Nine in ten primary school staff have had no specific training to tackle homophobic, biphobic or transphobic bullying, but more than two in five say children in their school experience homophobia. Find out how you can develop a programme of study for primary school trainee teachers which includes information on how to talk positively about different families, challenge gender stereotypes and tackle homophobic, biphobic and transphobic bullying.

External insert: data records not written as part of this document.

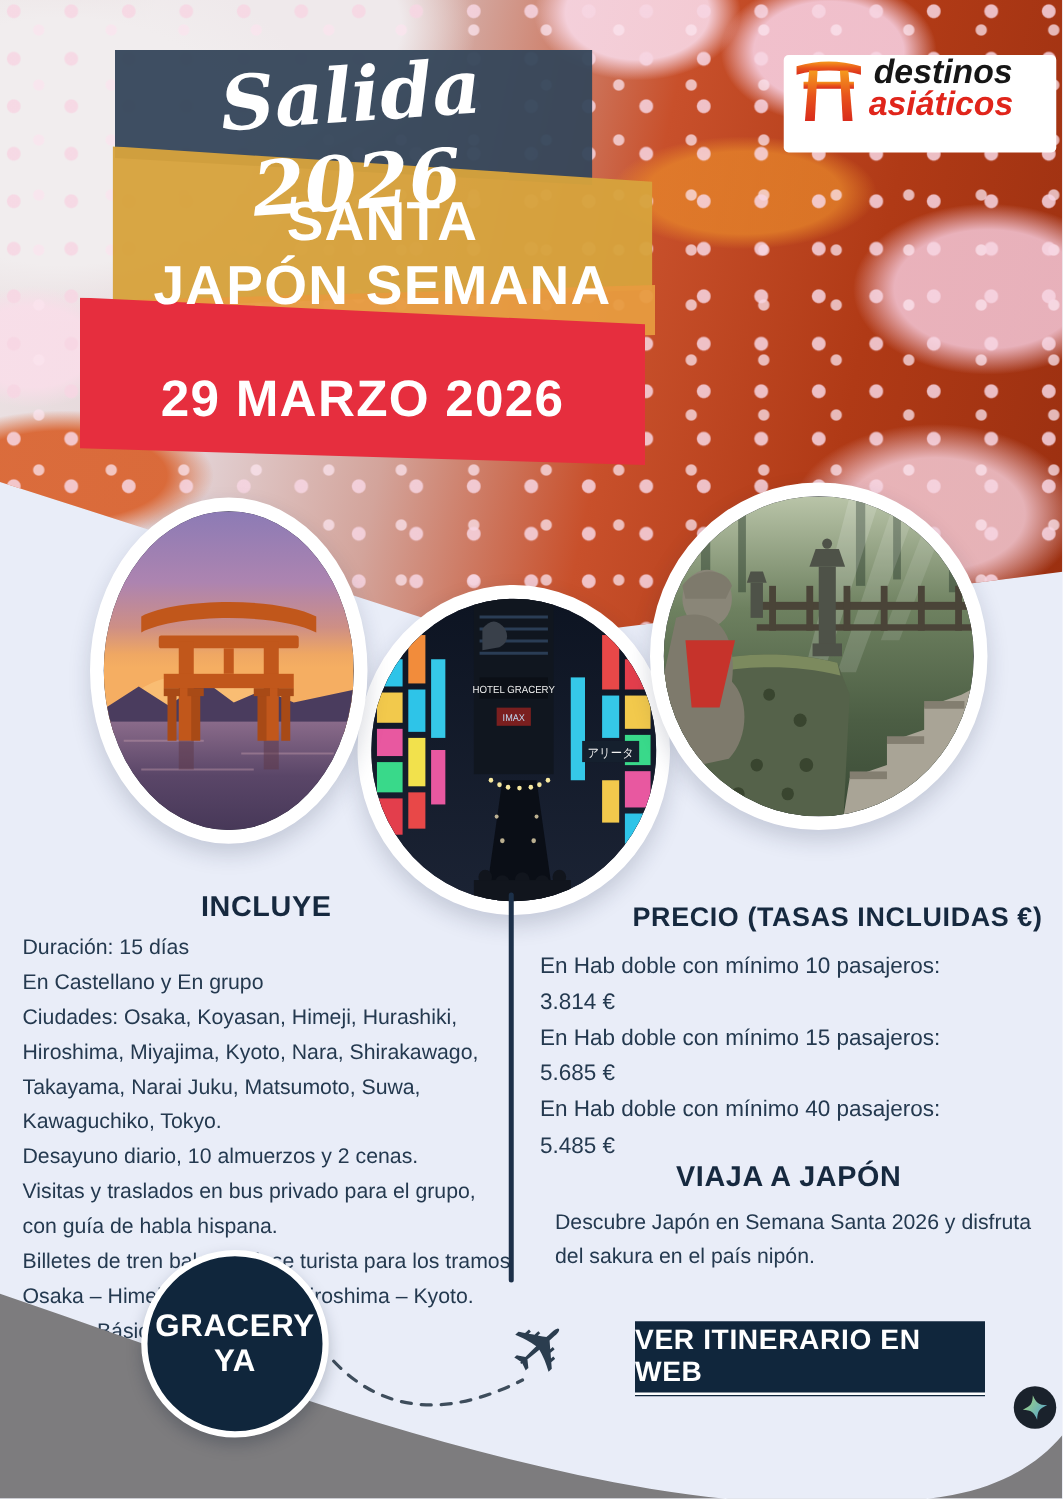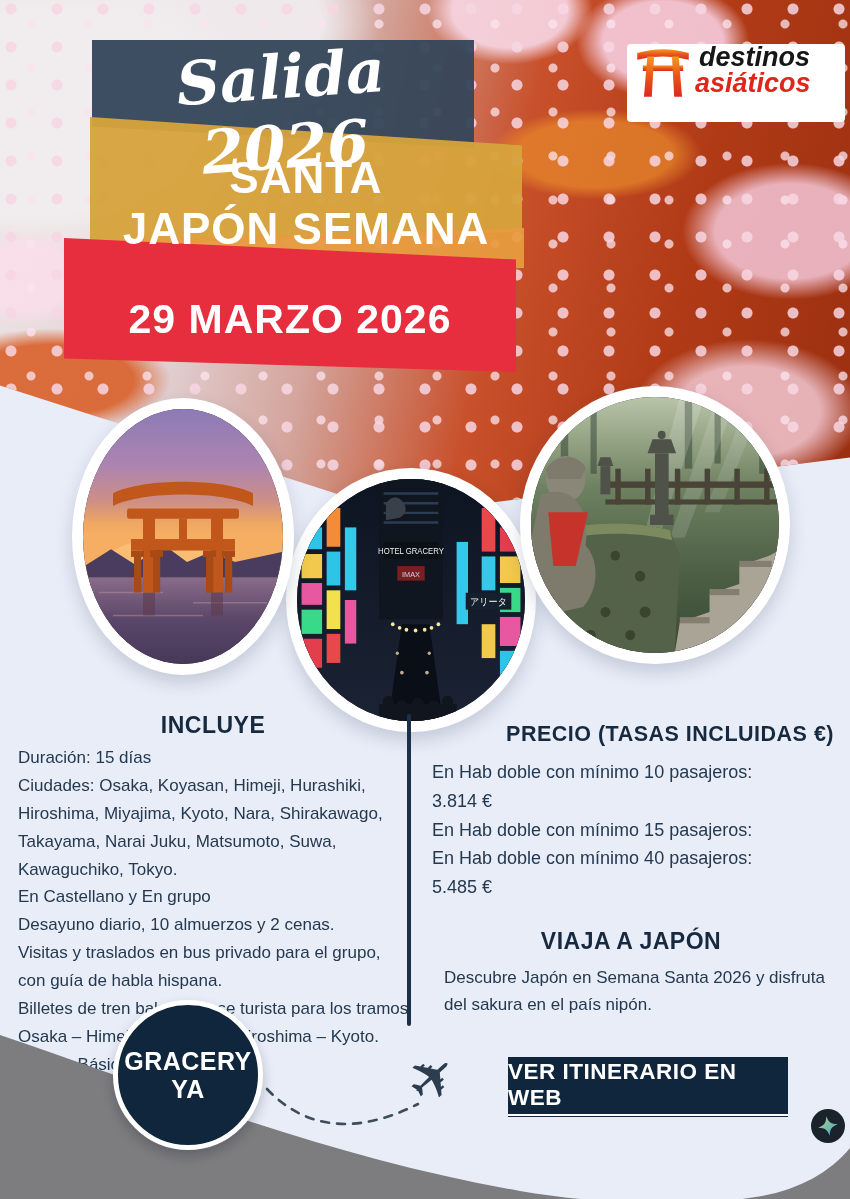--- a/index.html
+++ b/index.html
@@ -326,35 +326,36 @@
       <ellipse cx="14" cy="32" rx="8" ry="9" fill="#8A8678"></ellipse>
       <path d="M4,38 C16,34 24,42 22,58 C28,64 27,76 21,82 L2,86 L0,56 Z" fill="#7E7A6C"></path>
       <path d="M7,45 L23,45 L18,66 L9,66 Z" fill="#C6332B"></path>
       <path d="M6,28 C10,22 20,22 22,28 L20,32 L7,32 Z" fill="#7E7A6C"></path>
     </svg>
   </div>
 
   <div class="includes-title">INCLUYE</div>
   <div class="includes-body">
     <p>Duración: 15 días</p>
+    <p>En Castellano y  En grupo</p>
     <p>Ciudades: Osaka, Koyasan, Himeji, Hurashiki, Hiroshima, Miyajima, Kyoto, Nara, Shirakawago, Takayama, Narai Juku, Matsumoto, Suwa, Kawaguchiko, Tokyo.</p>
-    <p>En Castellano y  En grupo</p>
     <p>Desayuno diario, 10 almuerzos y 2 cenas.</p>
     <p>Visitas y traslados en bus privado para el grupo, con guía de habla hispana.</p>
     <p>Billetes de tren bala en clase turista para los tramos Osaka – Himeji // Oayama – Hiroshima – Kyoto.</p>
     <p>Seguro Básico</p>
   </div>
 
   <div class="divider"></div>
 
   <div class="precio-title">PRECIO (TASAS INCLUIDAS €)</div>
   <div class="price-list">
     <p>En Hab doble con mínimo 10 pasajeros:</p>
     <p>3.814 €</p>
     <p>En Hab doble con mínimo 15 pasajeros:</p>
+    <p>5.685 €</p>
     <p>En Hab doble con mínimo 40 pasajeros:</p>
     <p>5.485 €</p>
   </div>
   <div class="viaja-title">VIAJA A JAPÓN</div>
   <div class="viaja-text">Descubre Japón en Semana Santa 2026 y disfruta del sakura en el país nipón.</div>
 
   <svg class="footer-svg" viewBox="0 0 850 1199">
     <path d="M0,1035 C170,1093 330,1158 520,1191 C610,1206 700,1207 762,1196 C800,1189 830,1172 850,1148 L850,1199 L0,1199 Z" fill="#7D7C7E"></path>
   </svg>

Ninety five per cent of secondary school teachers report hearing ‘you’re so gay’ or ‘that’s so gay’ in their schools. But nine in ten have had no training on how to tackle homophobia. Find out how you can ensure that all secondary school trainee trainees know how to prevent and tackle homophobic, biphobic and transphobic bullying and support lesbian, gay, bisexual and trans young people.
Why does it matter?
Schools have a legal duty to prevent and tackle all forms of bullying, including homophobic, biphobic and transphobic bullying. All teachers should therefore be aware of their responsibilities under the law to address the problem and to support children and young people who sometimes feel excluded and isolated, for example lesbian, gay, bi and trans (LGBT) students and those with LGBT parents and families.
Newly qualified teachers should begin their teaching careers with the confidence to challenge homophobic, biphobic and transphobic bullying and support all young people in their care.